0. 0677 kg ( 1641.62 kj/kg - 675.76 kj/kg)

Q = 65.388KJ

Answer 2

Answer:

98.13kJ

Explanation:

Given that;

The rigid 10-L vessel initially contains a mixture of liquid water & vapor at

$T_1 =100^0C\\T_2 = 180^0C$

We are to calculate the heat transfer required during the process by obtaining our data from the steam tables.

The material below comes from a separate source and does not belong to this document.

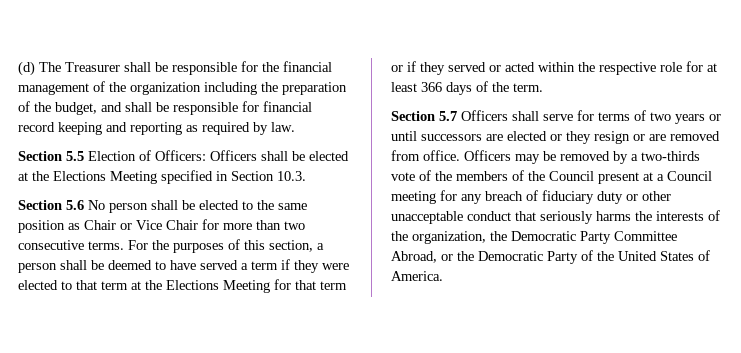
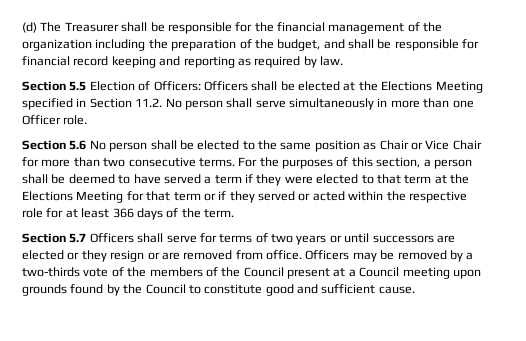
- Section 5.5 Election of Officers: Officers shall be elected at the Elections Meeting specified in Section 10.3.
+ Section 5.5 Election of Officers: Officers shall be elected at the Elections Meeting specified in Section 11.2. No person shall serve simultaneously in more than one Officer role.
- Officers may be removed by a two-thirds vote of the members of the Council present at a Council meeting for any breach of fiduciary duty or other unacceptable conduct that seriously harms the interests of the organization, the Democratic Party Committee Abroad, or the Democratic Party of the United States of America.
+ Officers may be removed by a two-thirds vote of the members of the Council present at a Council meeting upon grounds found by the Council to constitute good and sufficient cause.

In order to do that, let start with our Energy Balance

So, Energy Balance for closed rigid tank system is given as:

$\delta E_{system} = E_{in} - E_{out}$

Since the K.E and P.E are insignificant;

∴ K.E = P.E = 0

$Q_{in}= \delta U + W\\Q_{in} = m(u_2-u_1)+ W$

Where;

m = mass flow rate of the mixture

$(u_2-u_1)$ = corresponding change in the internal energy at state point 2 and 1

However, since we are informed that the vessel is rigid, then there is no work done in the system, then W turn out to be equal to zero .i,e

W = 0

we have our above equation re-written as:

$Q_{in}= m (u_2-u_1)+0$

$Q_{in}= m(u_2-u_1)$

We were told to obtain our data from the steam table, so were going to do just that

∴  At inlet temperature $T_1 = 100^0C$, the given quality of mixture of liquid water and vapor $(x_1)$ = 123% = 0.123

Using the equation:

$v_1 = v_f + x_1v_{fg}\\v_1 = v_f + x_1(v_g-v_f)$

where;

$v_1$ = specific volume at state 1

$v_f$ = specific volume of the liquid

$v_g$ = specific volume of the liquid vapor mixture

The above data from the steam table is given as;

$v_f$  = 0.001043 m³/kg

$v_g$ = 1.6720 m³/kg

so; we have

$v_1 = 0.001043 + 0.123(1.6720-0.001043)$

$v_1 = 0.001043+0.123(1.670957)$

$v_1 =0.001043+0.205527711$

$v_1= 0.206570711m^3/kg$

$v_1=0.2065m^3/kg$

At  $T_1$ = 100°C and $x_1=0.123$;

the following steam data from the tables were still obtained for the internal energy; which is given as:

Internal Energy $(u_1)$ at the state 1

$u_1= u_f + xu_{fg}$

where;

specific internal energy of the liquid  $(u_f)$  = 419.06 kJ/kg

The specific internal energy of the liquid vapor mixture $(u_{fg})$ = 2087.0 kJ/kg

∴ since ; $u_1= u_f + xu_{fg}$

$(u_1)$  = 419.06 + (0.123 × 2087.0)

$(u_1)$  = 675.761 kJ/kg

As the tank is rigid, so as the volume which is kept constant:

$v_2=v_1\\=0.2065 m^3/kg$

Now, let take a look at when $T_2 = 180^0C$ from the data in the steam tables

Specific volume of the liquid $(v_f)$ = 0.00113 m³/kg

specific volume of the liquid vapor mixture $(v_g)$ = 0.19384 m³/kg

The quality of the mixture at the final state 2 can be determined  by using the  equation shown below:

$v_2=v_f+x_2v_{fg}$

$x_2=\frac{v_2-v_f}{v_{fg}}$

$x_2=\frac{v_2-v_f}{v_g-v_f}$

$x_2=\frac{0.2065-0.00113}{0.19384-0.00113}$

$x_2=\frac{0.20537}{0.19271}$

    = 1.0657

From our usual steam table; we still obtained data for the Internal Energy when $T_2=180^0C$

Specific internal energy of the liquid $(u_f)$ = 761.92 kJ/kg

Specific internal energy of the liquid vapor mixture $u_{fg}$ = 1820.88 kJ/kg

Calculating the internal energy at finsl state point 2 ; we have:

$u_2=u_f+u_{fg}$

= 761.92 + (1.0657 × 1820.88)

= 761.92 + 1940.511816

= 2702.431816

$u_2$ ≅ 2702.43 kJ/kg

Furthermore, let us calculate the mass in the system; we have:

$m= \frac{V_1}{v_1}$

where V₁ = the volume 10 - L given by the system and v₁ = specific volume at state 1 as 0.2065

V₁ = the volume 10 - L = 10  × ( 0.001 m³/L)

v₁ = 0.2065

∴

mass (m) =  $\frac{10(0.001m^3/L)}{0.2065}$

= 0.04842 kg

Now, we gotten all we nee do calculate for the heat transfer that is required during the process:

$Q_{in}= m(u_2-u_1)$

$Q_{in}= 0.04842(2702.43-675.761)$

$Q_{in}= 0.04842(2026.669)$

$Q_{in}= 98.13 kJ$

Therefore, the heat transfer that is required during the process = 98.13 kJ

There you have it!, I hope this really helps alot!